Y llegamos al día de partida. Levantarse a las tres y media de la madrugada, para coger un taxi, reservado en línea la tarde anterior, que nos llevase a la estación de autobuses. El taxi reservado con suficiente antelación. Cuando no hay circulación en la madrugada, un taxi tarda alrededor de 15 minutos en llegar desde mi casa a la estación de Zaragoza-Delicias. Lo solicitamos con 40 minutos de antelación. Cuando ya estábamos esperando, nos llaman de la central de reservas diciendo que no encontraban vehículos que atendieran la reserva. Que de madrugada no podían garantizar el servicio, lo cual nos pareció demencial. ¿Por qué proponen un servicio delicado, uno no reserva con antelación un taxi de madrugada, salvo necesidad, si no pueden garantizarlo? ¿Se van a hacer cargo de las indemnizaciones derivadas? Al final llegó un vehículo que nos dejó en Zaragoza-Delicias con cuatro minutos de antelación. El taxista, hay que decirlo en su honra, estaba tan cabreado como nosotros por el comportamiento de sus compañeros. Aduciendo olvidarse de conectar el taxímetro, no cobró la carrera. Muchos nervios. Porque nos quedaban pocas alternativas de desplazamiento que no fuese… ¡¡¡un taxi hasta Barajas!!! Con el tremendo coste derivado y el calentamiento contra el gremio.

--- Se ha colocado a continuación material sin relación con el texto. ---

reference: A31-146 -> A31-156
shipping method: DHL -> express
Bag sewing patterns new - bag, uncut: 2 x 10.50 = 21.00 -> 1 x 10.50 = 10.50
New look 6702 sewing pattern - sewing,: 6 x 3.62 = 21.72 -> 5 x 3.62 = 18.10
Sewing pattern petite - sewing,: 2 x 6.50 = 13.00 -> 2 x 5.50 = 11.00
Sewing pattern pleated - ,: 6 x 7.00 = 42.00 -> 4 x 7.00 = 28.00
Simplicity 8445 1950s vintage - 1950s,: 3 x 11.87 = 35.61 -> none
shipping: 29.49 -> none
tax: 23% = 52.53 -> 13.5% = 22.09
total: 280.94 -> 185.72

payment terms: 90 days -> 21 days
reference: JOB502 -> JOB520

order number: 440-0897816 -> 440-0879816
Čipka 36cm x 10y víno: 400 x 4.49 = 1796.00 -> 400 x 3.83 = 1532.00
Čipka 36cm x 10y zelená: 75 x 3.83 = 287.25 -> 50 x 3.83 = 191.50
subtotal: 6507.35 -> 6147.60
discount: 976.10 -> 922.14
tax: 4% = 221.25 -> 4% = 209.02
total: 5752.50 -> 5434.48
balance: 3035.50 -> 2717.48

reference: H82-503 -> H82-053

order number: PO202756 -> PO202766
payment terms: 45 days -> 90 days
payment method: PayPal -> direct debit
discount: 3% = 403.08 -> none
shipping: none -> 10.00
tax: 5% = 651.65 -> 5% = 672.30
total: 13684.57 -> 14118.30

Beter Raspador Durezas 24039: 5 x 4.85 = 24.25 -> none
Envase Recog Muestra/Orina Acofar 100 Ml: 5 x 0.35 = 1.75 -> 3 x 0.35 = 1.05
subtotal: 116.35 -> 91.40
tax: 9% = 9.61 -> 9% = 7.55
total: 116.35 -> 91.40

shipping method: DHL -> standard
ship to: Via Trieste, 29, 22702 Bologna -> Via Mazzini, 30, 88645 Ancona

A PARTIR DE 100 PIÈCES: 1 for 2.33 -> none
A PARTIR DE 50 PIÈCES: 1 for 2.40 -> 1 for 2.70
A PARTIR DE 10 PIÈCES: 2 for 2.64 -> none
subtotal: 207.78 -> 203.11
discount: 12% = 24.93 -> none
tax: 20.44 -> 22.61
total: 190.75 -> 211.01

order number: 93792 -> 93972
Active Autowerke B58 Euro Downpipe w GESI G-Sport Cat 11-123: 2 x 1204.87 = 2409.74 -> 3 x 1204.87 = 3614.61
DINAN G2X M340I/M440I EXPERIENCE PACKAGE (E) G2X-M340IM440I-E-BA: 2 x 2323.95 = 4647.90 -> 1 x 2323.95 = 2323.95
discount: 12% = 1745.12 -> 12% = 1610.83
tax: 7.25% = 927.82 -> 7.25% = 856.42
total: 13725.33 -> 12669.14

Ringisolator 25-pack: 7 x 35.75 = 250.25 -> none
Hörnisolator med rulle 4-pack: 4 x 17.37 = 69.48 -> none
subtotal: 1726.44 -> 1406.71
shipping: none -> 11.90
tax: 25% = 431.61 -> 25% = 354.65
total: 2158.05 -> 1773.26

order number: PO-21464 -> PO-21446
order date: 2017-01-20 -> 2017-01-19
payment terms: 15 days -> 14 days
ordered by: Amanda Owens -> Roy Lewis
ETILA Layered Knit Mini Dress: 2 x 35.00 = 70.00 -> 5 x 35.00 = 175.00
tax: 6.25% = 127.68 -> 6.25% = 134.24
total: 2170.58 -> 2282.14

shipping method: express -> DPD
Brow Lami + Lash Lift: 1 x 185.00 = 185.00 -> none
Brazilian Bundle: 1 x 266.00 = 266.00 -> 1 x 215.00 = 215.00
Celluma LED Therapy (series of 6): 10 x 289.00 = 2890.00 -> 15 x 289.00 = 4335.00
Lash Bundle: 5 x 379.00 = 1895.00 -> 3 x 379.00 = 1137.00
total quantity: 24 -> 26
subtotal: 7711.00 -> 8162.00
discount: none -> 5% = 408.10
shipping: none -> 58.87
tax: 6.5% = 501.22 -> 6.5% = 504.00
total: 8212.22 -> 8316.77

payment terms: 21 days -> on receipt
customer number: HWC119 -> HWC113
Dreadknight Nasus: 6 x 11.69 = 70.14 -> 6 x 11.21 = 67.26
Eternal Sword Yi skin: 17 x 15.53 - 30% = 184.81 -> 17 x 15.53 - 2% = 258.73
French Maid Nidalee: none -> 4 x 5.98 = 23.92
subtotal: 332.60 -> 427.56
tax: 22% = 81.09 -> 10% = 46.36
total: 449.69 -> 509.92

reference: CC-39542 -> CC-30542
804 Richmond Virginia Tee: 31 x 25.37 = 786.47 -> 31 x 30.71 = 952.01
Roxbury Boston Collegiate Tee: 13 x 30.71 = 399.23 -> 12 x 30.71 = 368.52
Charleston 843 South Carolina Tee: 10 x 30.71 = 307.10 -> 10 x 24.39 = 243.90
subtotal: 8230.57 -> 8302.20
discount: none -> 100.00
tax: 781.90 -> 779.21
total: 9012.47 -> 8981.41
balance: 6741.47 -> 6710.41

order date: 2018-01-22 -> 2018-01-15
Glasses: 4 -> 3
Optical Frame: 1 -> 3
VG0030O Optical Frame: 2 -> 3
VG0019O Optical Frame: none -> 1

Pero lo peor estaba por llegar. Llegados y reunidos en el aeropuerto de Barajas, nos ponemos en la cola para hacer la facturación del equipaje. No simplemente depositar el equipaje, sino hacer la facturación y recibir la tarjeta de embarque, porque durante el día anterior es un trámite que no conseguimos hacer con la aerolínea. Ni por la web, ni por la aplicación del móvil. Con un extraño mensaje de error, y dirigiéndonos al mostrador del aeropuerto. No pensábamos que tuviera más importancia. Pero al llegar al mostrador, la empleada, con cara de alarma, nos comunicó que no podía tramitar la facturación y la tarjeta de embarque para dos de nosotros. No podíamos viajar. Sin unas explicaciones claras, más allá de «problemas con los pasaportes». Los empleados que nos atendieron, la empleada del mostrador y su supervisora, se mostraron desconcertadas, extrañadas e incapaces de dar una explicación, pero imposibilitadas de encontrar una solución. El sistema informático no les permitió ninguna, y una llamada telefónica que hicieron tampoco. Adiós al viaje. Nos ofrecieron el reembolso del billete, que aceptamos pero no en el momento, porque implicaba renunciar a otras compensaciones. Ahora es cuestión del servicio de atención al viajero de la compañía… o de los abogados. Una de las viejeras afectadas. Lo es. Segunda vez que el viaje se arruina. Tras regresar a Zaragoza ayer al mediodía y descansar… teniendo en cuenta que estoy de vacaciones hasta el día 26 de mayo. Planifiqué una estancia de una semana en Sicilia para la semana que viene. Pero en estos momentos estoy más bien deprimido.